Chris Paul was expected to be traded, yet that hasn’t happened. He fits well with both Shai Gilgeous-Alexander and the older Thunder fixtures. OKC is using Paul’s finishing and efficiency with some Danilo Gallinari and Steven Adams small ball to allow SGA to shine. OKC is actually having fun again

Why does JJJ shoot like that?

I don’t know what Leandro Barbosa is up to these days. But I think of him every time I watch Jaren Jackson Jr. shoot. It’s hardly identical, but there’s a hint of Barbosa’s two-handed push, an extra love tap of power that says “I want to give this my all.” I don’t have the perfect comparison—not Barbosa, not Josh Childress, not Kevin Martin. JJJ’s shot is all his own, and it works. He’s shooting 41.5 percent from 3. 

Why are the Raptors good without Kawhi?

Crouched behind the greatness of Kawhi Leonard was the very, very goodness of Pascal Siakam, Nick Nurse, and Kyle Lowry. The Raptors have been lauded for their depth for years. (Though they’ve thinned because of injuries on occasion.) Fresh off a championship, Toronto fans have returned to their natural state of being loudly defensive of their team, the perpetually discounted Raps. They were right. 

Why are the Jazz better without Mike Conley?

I can’t diagnose whatever is happening with Conley this season. (On the court.

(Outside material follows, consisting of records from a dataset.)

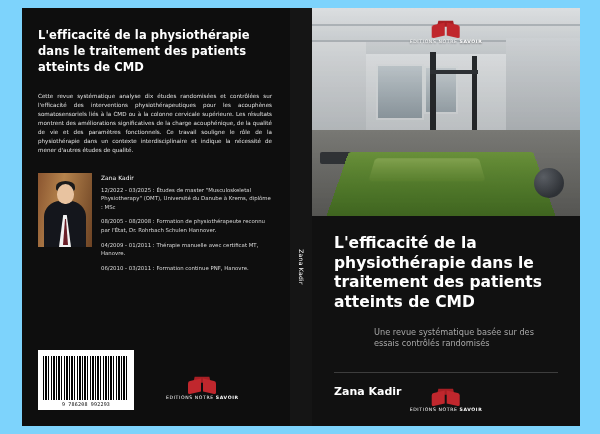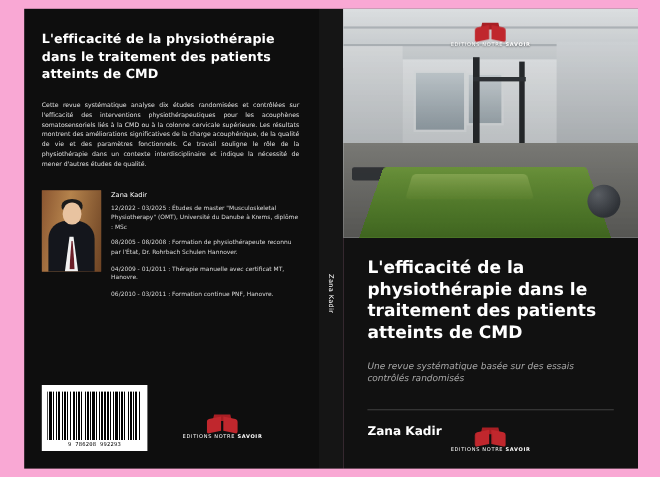--- a/index.html
+++ b/index.html
@@ -10,21 +10,21 @@
   body {
     width: 600px;
     height: 434px;
     font-family: "DejaVu Sans", sans-serif;
     overflow: hidden;
   }
   .cover {
     position: relative;
     width: 600px;
     height: 434px;
-    background: #f9a8d4;
+    background: #7dd3fc;
   }
 
   
   .back-cover {
     position: absolute;
     left: 22px;
     top: 8px;
     width: 268px;
     height: 418px;
     background: #0e0e0e;
@@ -335,21 +335,21 @@
     font-size: 15.5px;
     font-weight: bold;
     line-height: 1.27;
     margin: 0;
   }
   .front-subtitle {
     color: #a8a8a8;
     font-size: 8.2px;
     line-height: 1.42;
     margin-top: 14px;
-    font-style: italic;
+    margin-left: 40px;
   }
   .front-rule {
     border-top: 1px solid #3d3d3d;
     margin: 22px 0 12px 0;
   }
   .front-author {
     color: #ffffff;
     font-size: 11px;
     font-weight: bold;
   }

Off the court, he’s having issues with his left hamstring and has been out since December 4, returning for one game on December 17.) Utah is 15-3 without Conley, who is averaging 13.6 points on an astonishingly low 36.5 percent shooting. Adjustments aren’t simple, though this is the most talent surrounding Conley in years, and that should make it easier on him. Quin Snyder and the Jazz are prone to slow starts, too, but it doesn’t bode well for Conley that the team hit its stride the moment he was sidelined. It’s fairer to point to Utah’s improvements—Mitchell has taken on far more responsibility—than to try to find out why Conley’s play has dipped. The team found itself without him, but there will always be room for another ball handler when he returns.